My eyes went to the almanacs clasping the steel walls and then settled on the array of ceremonial masks on the vertical surfaces, each carved differently by Okemmou himself.

‘Stop taunting this procedure, Atu. Until Mr. Oblack makes it into town with his electrical upgrading procedures, this is the only option available. Who knows, he may be present at the market. We will stick with this method until we get a better substitute. You wouldn’t be where you are today without it anyway, so, show some respect and get in there now’.

Uneasy, I approached the brimming potion. The aluminium pan had turned red. I placed my left foot in first, then put my right foot afterwards. The thickness and quality of my raffia costume repelled the encroaching heat. Then, Okemmou came through, holding a fresh palm frond laced with tens of talisman and sacred objects.

‘We have to be well-prepared for these people because we don’t know who is who when we are out there. We can’t tell who is coming to the exhibition with a different kind of magic. People can be wicked. The first step is that we will heat you for at least two hours just to tighten things, eh. We don’t want screwups, do we?’

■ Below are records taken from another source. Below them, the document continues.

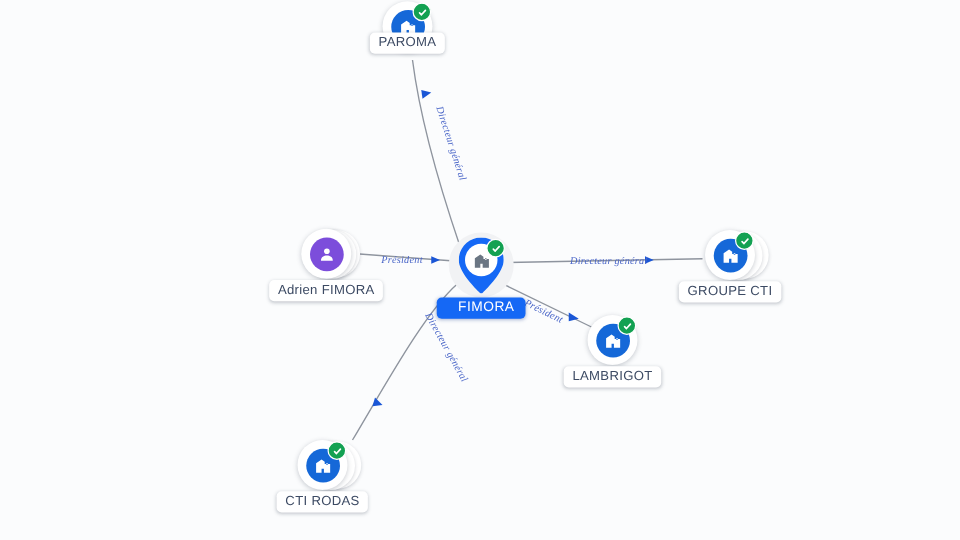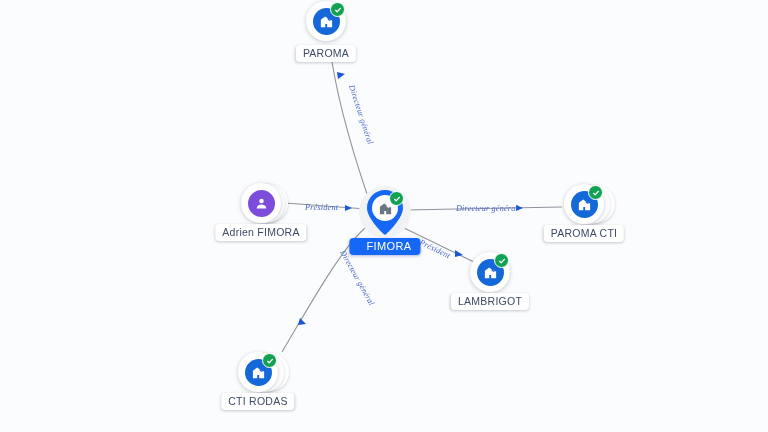"PAROMA" div.node-label { top: 24px -> 5px }
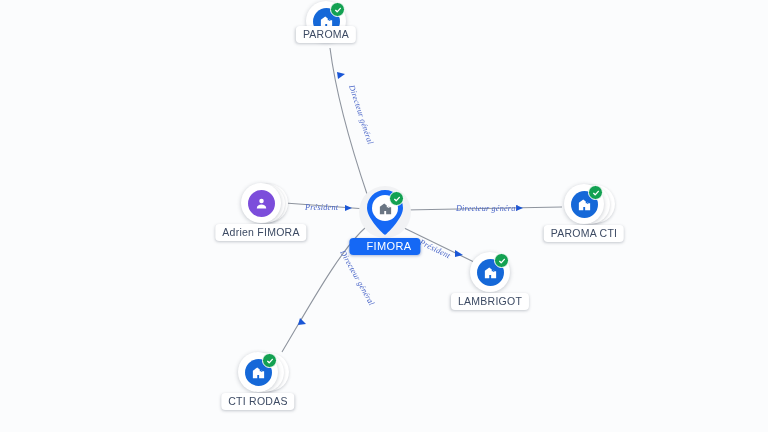"PAROMA CTI" div.node-label { text: PAROMA -> GROUPE }
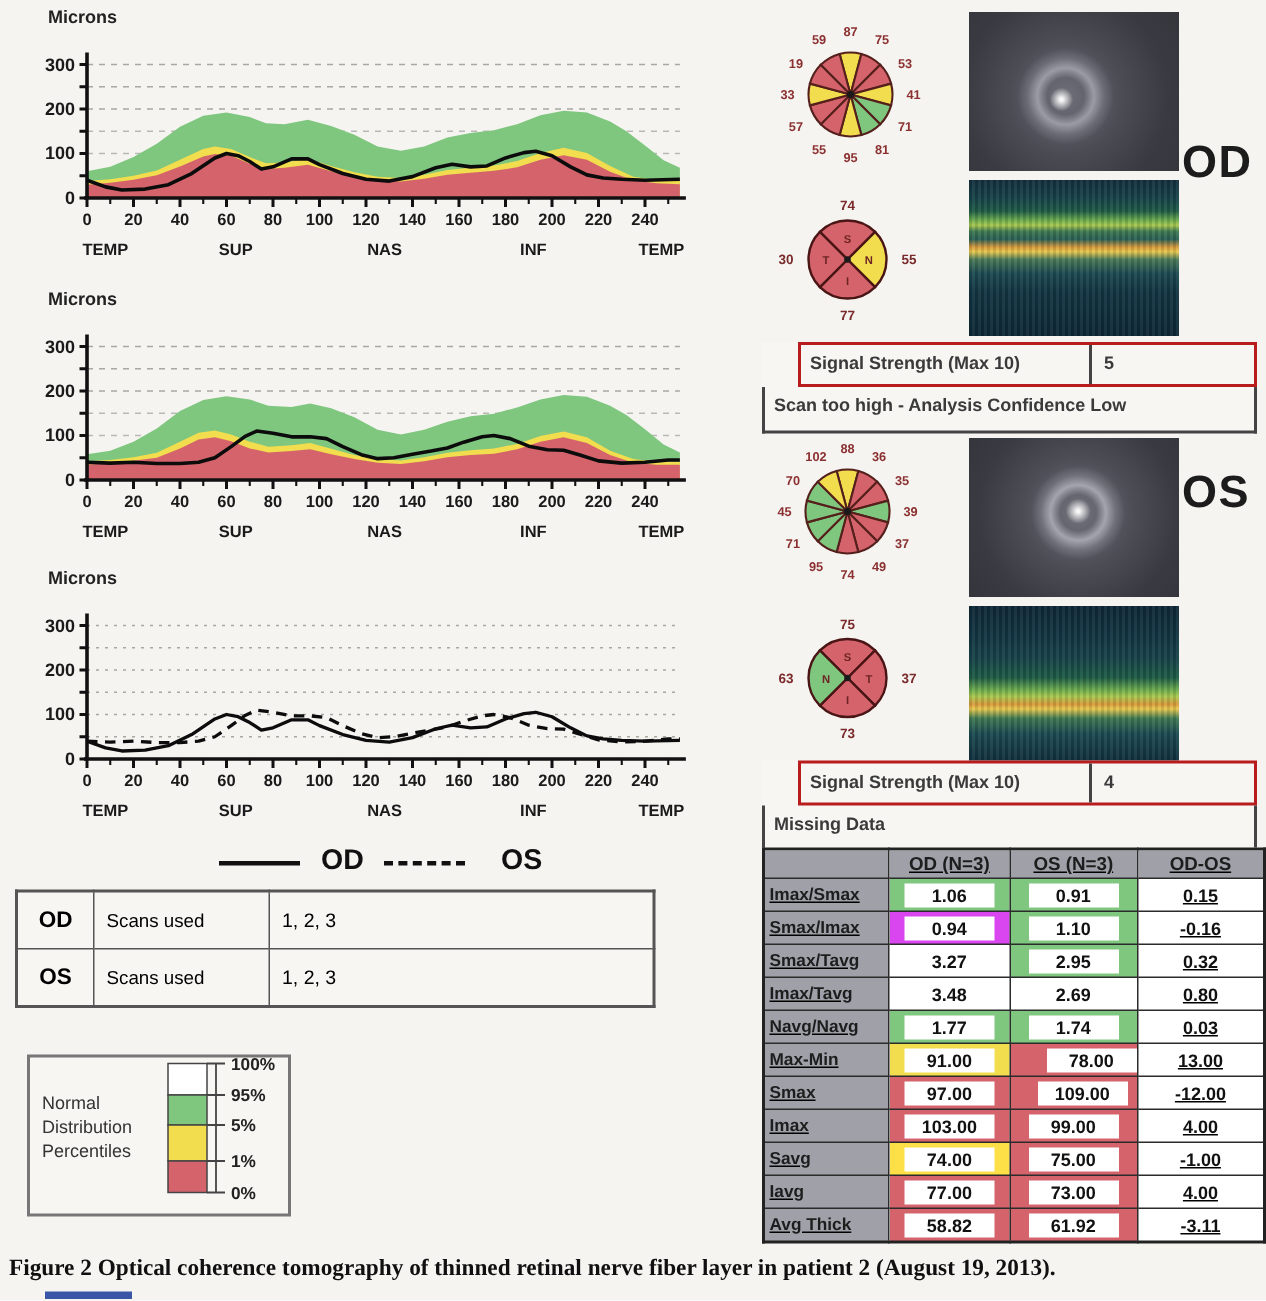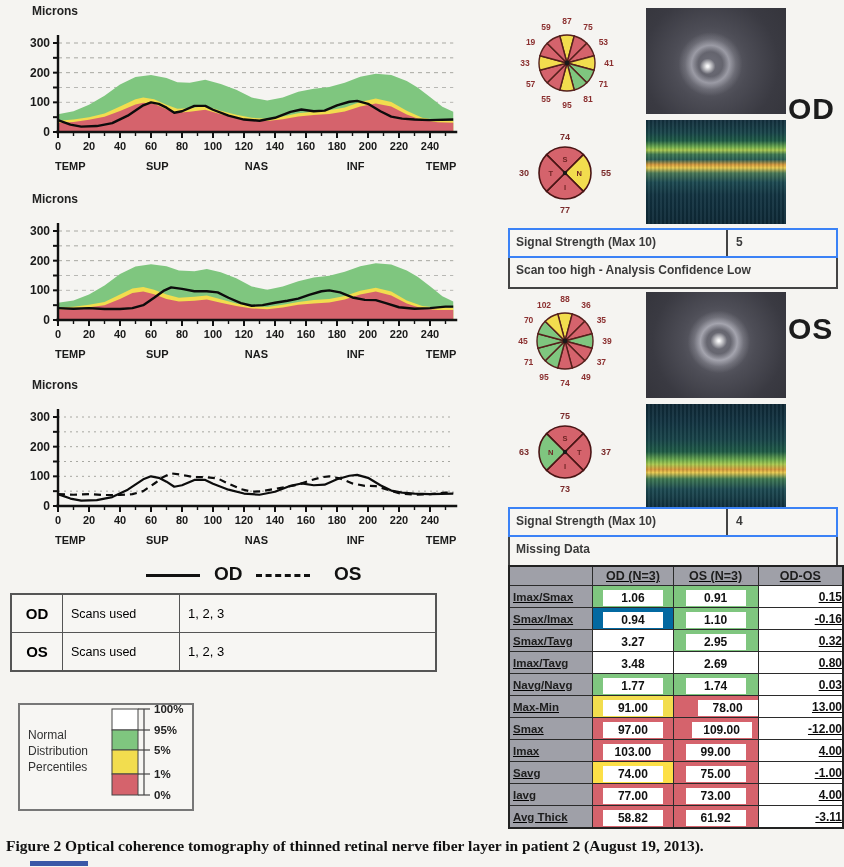"Signal Strength (Max 10)" .sigrow1 { border: 2px solid #3b82f6 -> 2px solid #b91c1c; margin-left: none -> 24px }
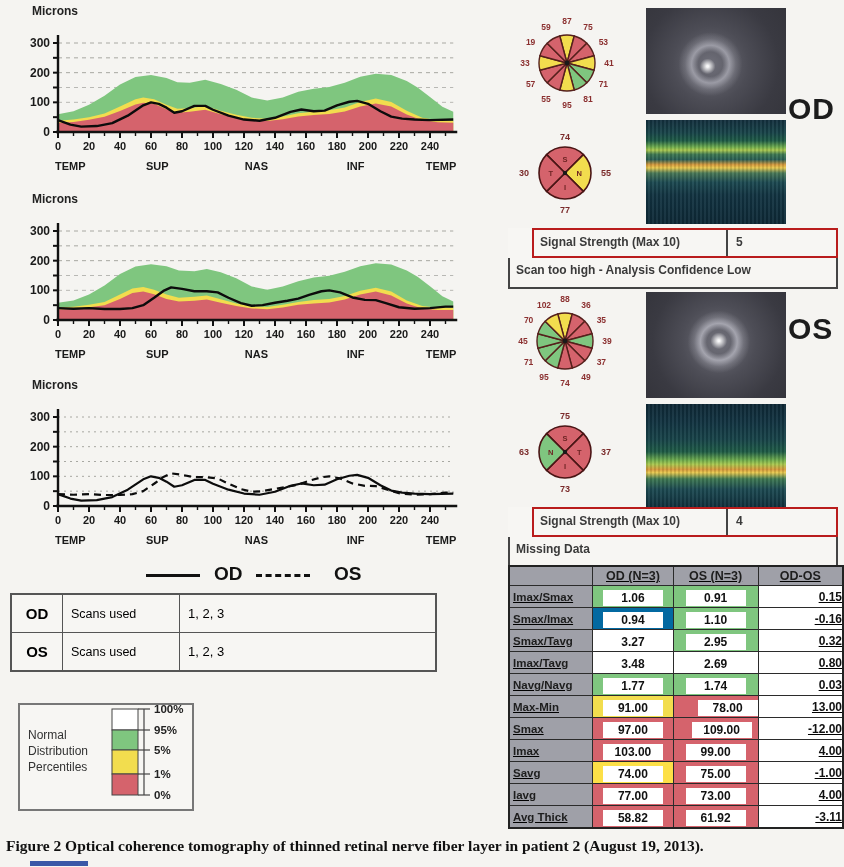"0.15" .ratio .diff { text-align: right -> center }
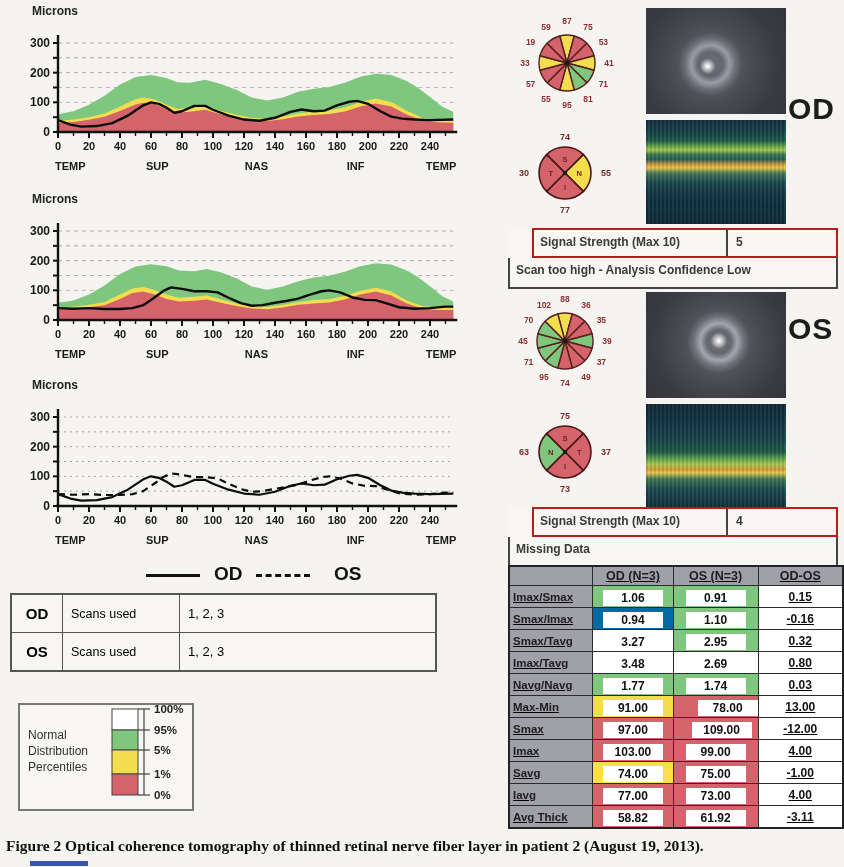"0.94" td.val { background: #0369a1 -> #d946ef }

I endured the steam, in lucid waves, it penetrated the thick folds of the raffia and began to get to my own skin. The pain made me skip into a rare frequency and I lost touch with nature. Okemmou dazzled with his incantations, landing combinations and combinations, spewing the words out from his thick black lips. He blew a special dust onto my wooden masked face and I tried not to cough as the dust particles made their way into my lungs, seizing control of my being, influencing the properties of a secret ritual. He forced me to breathe everything in as I couldn’t keep it together any longer. The itching pain vanished after that. He made sure to circle the talisman over my head in seven complete cycles; protection was found in casting spells. One had to pass through water and fire and poison before one earned the precious Odeshi symbol: skin impenetrable. To finalize the fortification, Okemmou wrapped me again with fresh layers of raffia, then unleashed several tiny moulded earthenware pots with spell-active incense. He circled around me as he smashed seven of them on my head like raw eggs and with that, he shoved me out of the wide pan. I fell out like a log of timber and the chemicals spilled all over the place. His charms made sure my costume was unharmed as usual and that it wouldn’t harm my skin, but there was no denying the presence of the green steam that slowly crept out of my body like I was freshly-prepared leather, hardened and thickened.

‘Your powers are very strong, Okemmou’, I commended him, and got to my feet slowly, like a child just learning to walk. The spells were still manifesting. ‘What time does your shift on the engines begin’? I asked Okemmou

‘When you move your body out of this storeroom and begin to practice those moves you haven’t mastered yet,’ he replied, showing me the door of iron bars with indications of anti rust paint glossed all over.

‘There’ll be no presentation tomorrow if we don’t finish memorizing those moves’, he warned.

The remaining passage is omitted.